- EXERCISE MATERIAL -
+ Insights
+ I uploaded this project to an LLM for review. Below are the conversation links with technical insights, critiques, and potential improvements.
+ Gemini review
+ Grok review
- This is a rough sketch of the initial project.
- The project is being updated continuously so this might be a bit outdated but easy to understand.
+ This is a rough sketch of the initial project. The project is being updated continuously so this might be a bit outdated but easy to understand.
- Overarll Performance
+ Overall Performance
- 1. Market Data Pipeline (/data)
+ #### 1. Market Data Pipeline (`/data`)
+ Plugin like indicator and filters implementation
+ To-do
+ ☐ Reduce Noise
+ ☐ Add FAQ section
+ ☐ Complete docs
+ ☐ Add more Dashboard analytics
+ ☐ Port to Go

==

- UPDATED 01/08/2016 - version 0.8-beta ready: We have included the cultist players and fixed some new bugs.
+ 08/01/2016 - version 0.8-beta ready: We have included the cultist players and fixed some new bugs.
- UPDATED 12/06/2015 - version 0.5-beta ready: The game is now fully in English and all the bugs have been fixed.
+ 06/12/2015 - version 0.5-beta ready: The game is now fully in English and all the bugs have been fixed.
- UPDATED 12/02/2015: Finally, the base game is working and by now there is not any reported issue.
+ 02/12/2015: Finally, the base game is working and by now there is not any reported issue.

- AIM OF THE TASK -
Your answer should be every line above that contains the word "data".

- SOLUTION BELOW -
- 1. Market Data Pipeline (/data)
+ #### 1. Market Data Pipeline (`/data`)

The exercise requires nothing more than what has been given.